11 May Latest FDA Update: Philips recall action for CPAP and Bi-Level devices
UPDATE (May 2022):
On May 2nd, the FDA’s centre for Devices and Radiological Health (CDRH) has proposed that an order should be issued to require Philips Respironics to submit a plan for the repair, replacement or refund of the purchase price (less a reasonable allowance for use if the device has been in possession of the user for one year or more) of the recalled devices manufactured after November 2015. Philips does have the opportunity for an informal hearing before the FDA issue an order.

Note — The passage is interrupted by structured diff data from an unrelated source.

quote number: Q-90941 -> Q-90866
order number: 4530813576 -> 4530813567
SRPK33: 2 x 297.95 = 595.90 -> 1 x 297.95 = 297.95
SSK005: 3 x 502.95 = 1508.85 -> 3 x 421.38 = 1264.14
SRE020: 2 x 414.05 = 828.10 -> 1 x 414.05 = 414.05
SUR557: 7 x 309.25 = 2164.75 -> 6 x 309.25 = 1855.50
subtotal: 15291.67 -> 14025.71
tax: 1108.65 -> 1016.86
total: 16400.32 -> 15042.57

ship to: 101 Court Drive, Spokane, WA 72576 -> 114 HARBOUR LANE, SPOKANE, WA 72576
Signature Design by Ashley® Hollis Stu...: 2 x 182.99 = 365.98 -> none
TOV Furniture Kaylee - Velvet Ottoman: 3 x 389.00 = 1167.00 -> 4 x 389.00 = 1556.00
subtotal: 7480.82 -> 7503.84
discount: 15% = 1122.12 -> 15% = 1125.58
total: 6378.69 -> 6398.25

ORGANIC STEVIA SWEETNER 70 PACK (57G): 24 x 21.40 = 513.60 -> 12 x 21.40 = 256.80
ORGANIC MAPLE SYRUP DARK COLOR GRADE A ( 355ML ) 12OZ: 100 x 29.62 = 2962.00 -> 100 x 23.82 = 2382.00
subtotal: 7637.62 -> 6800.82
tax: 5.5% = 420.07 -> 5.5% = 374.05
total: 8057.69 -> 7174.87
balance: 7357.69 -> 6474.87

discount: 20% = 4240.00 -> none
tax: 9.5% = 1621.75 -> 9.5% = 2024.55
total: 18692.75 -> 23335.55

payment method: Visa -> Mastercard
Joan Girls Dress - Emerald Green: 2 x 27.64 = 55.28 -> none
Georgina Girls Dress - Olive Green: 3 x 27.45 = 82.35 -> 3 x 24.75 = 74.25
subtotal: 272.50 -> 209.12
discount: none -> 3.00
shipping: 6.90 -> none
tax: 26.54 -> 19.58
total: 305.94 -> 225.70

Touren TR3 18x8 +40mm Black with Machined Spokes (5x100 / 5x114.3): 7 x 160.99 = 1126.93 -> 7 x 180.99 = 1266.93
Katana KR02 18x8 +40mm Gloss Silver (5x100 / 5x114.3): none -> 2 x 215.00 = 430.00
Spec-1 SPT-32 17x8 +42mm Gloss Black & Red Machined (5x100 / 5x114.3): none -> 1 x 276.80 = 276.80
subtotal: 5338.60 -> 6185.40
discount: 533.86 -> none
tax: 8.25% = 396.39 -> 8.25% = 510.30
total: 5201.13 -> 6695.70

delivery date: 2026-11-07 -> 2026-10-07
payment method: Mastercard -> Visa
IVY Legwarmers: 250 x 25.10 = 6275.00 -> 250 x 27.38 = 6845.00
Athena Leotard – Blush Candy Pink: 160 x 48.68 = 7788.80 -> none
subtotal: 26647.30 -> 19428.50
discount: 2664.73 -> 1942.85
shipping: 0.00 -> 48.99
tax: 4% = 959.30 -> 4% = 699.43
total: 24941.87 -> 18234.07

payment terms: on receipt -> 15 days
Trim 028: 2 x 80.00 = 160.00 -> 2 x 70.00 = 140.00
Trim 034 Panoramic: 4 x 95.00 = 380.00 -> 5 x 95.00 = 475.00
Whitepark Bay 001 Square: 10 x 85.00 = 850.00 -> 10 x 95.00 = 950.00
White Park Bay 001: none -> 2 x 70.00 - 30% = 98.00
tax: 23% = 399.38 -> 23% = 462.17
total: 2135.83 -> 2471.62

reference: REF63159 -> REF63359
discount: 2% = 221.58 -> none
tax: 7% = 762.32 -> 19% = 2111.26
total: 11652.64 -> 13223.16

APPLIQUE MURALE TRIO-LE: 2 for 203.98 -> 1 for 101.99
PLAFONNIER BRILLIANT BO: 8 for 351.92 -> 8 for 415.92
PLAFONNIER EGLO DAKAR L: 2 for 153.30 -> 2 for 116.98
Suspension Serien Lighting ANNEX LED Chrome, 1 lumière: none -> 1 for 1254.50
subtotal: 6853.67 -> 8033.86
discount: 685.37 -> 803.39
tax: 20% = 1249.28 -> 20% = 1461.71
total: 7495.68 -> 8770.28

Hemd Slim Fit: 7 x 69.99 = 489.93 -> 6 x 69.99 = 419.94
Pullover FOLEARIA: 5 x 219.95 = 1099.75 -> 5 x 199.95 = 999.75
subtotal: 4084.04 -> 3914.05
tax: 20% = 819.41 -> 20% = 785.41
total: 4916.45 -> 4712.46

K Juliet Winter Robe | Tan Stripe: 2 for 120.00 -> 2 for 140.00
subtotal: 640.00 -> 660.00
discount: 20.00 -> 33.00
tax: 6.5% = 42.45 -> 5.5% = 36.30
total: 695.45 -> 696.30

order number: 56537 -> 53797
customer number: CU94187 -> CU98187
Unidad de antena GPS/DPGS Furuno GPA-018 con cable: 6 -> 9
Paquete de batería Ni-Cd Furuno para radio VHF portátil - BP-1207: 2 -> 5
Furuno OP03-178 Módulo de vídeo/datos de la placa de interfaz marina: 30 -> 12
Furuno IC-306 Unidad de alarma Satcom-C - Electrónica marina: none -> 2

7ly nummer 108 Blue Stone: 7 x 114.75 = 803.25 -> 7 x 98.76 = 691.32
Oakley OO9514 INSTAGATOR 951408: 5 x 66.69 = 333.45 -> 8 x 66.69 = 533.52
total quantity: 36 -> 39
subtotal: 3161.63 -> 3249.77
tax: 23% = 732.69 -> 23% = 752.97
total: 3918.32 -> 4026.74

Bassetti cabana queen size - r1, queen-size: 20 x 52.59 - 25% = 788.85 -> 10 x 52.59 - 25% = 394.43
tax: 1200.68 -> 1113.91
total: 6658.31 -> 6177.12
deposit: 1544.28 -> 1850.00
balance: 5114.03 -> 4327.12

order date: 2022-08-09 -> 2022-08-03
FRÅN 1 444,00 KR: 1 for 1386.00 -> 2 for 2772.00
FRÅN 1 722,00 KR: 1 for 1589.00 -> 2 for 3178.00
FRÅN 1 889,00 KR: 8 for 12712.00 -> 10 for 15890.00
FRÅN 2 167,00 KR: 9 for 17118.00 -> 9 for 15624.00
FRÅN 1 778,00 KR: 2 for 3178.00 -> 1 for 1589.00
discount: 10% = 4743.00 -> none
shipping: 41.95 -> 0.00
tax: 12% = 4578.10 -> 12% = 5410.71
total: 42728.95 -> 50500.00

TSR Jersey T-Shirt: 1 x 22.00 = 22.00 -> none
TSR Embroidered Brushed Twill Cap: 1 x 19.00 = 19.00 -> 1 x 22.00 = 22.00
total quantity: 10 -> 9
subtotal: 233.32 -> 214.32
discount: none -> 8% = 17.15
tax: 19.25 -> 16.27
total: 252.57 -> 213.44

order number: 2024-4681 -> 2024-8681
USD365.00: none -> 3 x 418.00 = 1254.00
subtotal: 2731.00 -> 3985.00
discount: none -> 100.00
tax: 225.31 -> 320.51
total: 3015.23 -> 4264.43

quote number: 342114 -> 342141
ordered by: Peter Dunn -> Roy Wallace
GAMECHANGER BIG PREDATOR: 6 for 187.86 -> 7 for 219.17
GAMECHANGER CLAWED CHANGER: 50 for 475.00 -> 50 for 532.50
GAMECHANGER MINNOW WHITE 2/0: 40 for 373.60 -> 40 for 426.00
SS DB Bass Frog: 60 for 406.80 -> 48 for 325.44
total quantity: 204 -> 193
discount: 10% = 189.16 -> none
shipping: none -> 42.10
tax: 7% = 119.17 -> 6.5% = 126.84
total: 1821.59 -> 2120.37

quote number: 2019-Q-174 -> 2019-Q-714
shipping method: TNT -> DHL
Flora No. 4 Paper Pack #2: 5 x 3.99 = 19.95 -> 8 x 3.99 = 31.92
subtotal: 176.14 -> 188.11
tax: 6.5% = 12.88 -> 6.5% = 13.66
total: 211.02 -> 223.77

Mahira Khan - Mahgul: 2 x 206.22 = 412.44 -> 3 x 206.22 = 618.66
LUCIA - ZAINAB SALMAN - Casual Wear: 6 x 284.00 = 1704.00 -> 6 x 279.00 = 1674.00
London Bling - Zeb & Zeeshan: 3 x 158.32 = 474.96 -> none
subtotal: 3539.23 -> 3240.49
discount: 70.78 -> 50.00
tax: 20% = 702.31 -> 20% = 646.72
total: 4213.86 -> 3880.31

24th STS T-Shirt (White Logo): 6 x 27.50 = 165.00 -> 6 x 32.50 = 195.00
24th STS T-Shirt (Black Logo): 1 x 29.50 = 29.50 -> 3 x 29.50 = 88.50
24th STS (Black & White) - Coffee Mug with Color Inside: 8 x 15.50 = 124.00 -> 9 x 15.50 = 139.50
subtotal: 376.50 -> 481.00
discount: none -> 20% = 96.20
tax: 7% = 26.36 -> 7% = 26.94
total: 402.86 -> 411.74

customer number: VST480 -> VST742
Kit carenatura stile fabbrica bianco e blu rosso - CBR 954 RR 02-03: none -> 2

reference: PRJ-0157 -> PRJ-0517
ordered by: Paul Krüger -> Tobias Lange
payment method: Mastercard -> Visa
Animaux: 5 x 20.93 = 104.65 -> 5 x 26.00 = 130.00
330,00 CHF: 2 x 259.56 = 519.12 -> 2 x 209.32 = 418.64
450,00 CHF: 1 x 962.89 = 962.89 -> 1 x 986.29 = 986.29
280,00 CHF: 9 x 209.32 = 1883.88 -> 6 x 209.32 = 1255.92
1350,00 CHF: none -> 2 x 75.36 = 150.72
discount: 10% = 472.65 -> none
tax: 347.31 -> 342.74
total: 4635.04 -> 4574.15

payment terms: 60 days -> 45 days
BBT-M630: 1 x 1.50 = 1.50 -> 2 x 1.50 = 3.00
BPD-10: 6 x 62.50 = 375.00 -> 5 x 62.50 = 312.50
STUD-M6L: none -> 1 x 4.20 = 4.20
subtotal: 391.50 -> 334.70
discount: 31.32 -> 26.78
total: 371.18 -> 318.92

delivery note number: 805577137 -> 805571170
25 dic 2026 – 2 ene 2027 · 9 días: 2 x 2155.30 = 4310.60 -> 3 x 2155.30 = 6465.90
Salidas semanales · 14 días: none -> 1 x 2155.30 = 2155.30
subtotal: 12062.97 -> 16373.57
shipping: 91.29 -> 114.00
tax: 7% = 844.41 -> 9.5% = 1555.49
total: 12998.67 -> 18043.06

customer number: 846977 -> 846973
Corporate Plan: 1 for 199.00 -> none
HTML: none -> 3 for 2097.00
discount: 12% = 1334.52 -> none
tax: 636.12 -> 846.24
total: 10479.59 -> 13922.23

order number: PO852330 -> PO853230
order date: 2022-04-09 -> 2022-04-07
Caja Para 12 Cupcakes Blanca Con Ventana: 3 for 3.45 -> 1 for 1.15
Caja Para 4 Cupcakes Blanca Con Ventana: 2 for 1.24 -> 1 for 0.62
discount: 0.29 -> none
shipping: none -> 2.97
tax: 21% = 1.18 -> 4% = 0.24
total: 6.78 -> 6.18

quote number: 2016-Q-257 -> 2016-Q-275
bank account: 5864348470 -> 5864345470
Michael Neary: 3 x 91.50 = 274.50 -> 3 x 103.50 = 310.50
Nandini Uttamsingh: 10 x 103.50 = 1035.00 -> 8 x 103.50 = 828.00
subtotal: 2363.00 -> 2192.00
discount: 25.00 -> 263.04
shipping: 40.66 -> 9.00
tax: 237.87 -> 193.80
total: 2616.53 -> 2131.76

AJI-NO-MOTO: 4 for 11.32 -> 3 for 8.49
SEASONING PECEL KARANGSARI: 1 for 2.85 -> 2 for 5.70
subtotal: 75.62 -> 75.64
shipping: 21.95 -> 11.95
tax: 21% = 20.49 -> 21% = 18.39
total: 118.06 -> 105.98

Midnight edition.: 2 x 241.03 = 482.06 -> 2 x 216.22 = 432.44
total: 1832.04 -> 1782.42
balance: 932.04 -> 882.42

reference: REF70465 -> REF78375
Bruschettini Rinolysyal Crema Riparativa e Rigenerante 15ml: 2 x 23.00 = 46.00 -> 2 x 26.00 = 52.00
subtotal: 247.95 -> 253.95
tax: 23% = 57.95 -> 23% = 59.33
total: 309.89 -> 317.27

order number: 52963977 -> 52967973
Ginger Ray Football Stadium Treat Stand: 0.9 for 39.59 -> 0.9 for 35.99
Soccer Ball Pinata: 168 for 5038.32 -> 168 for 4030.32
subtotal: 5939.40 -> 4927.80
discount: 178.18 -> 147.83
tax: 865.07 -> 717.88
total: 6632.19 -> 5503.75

“Philips Respironics has not yet provided the FDA with all the information needed for the FDA to evaluate the plan to repair and replace all recalled Philips Respironics devices, including the:
- A-series BiPAP machines
- DreamStation Go
- OmniLab Advanced+
- REMstar SE Auto”
To read the update directly from the FDA Website, follow this link:
In June 2021, Philips Respironics voluntarily recalled certain ventilators, bi-level positive airway pressure (also known as Bilevel PAP, BiPAP, or BPAP), and continuous positive airway pressure (CPAP) machines due to potential health risks. The polyester-based polyurethane foam used in these medical devices to lessen sound and vibration can break down. If this occurs, black pieces of foam, or certain chemicals that are not visible, could be breathed in or swallowed by the person using the device. These issues could potentially result in serious injury, cause permanent impairment, and require medical intervention to prevent permanent injury to users. Additionally, the foam damage may get worse in hot and humid settings and by using ozone or ultraviolet (UV) light cleaners or other cleaning methods not recommended by the manufacturer.
In a press release dated 12/11/2021 the FDA noted:
“Following the initial recall, Philips Respironics developed a plan to repair the polyester-based polyurethane foam in the recalled CPAP and BiPAP devices with a different, silicone-based foam. The FDA initially approved this plan based, in part, on testing the company provided to the FDA in June on the new foam.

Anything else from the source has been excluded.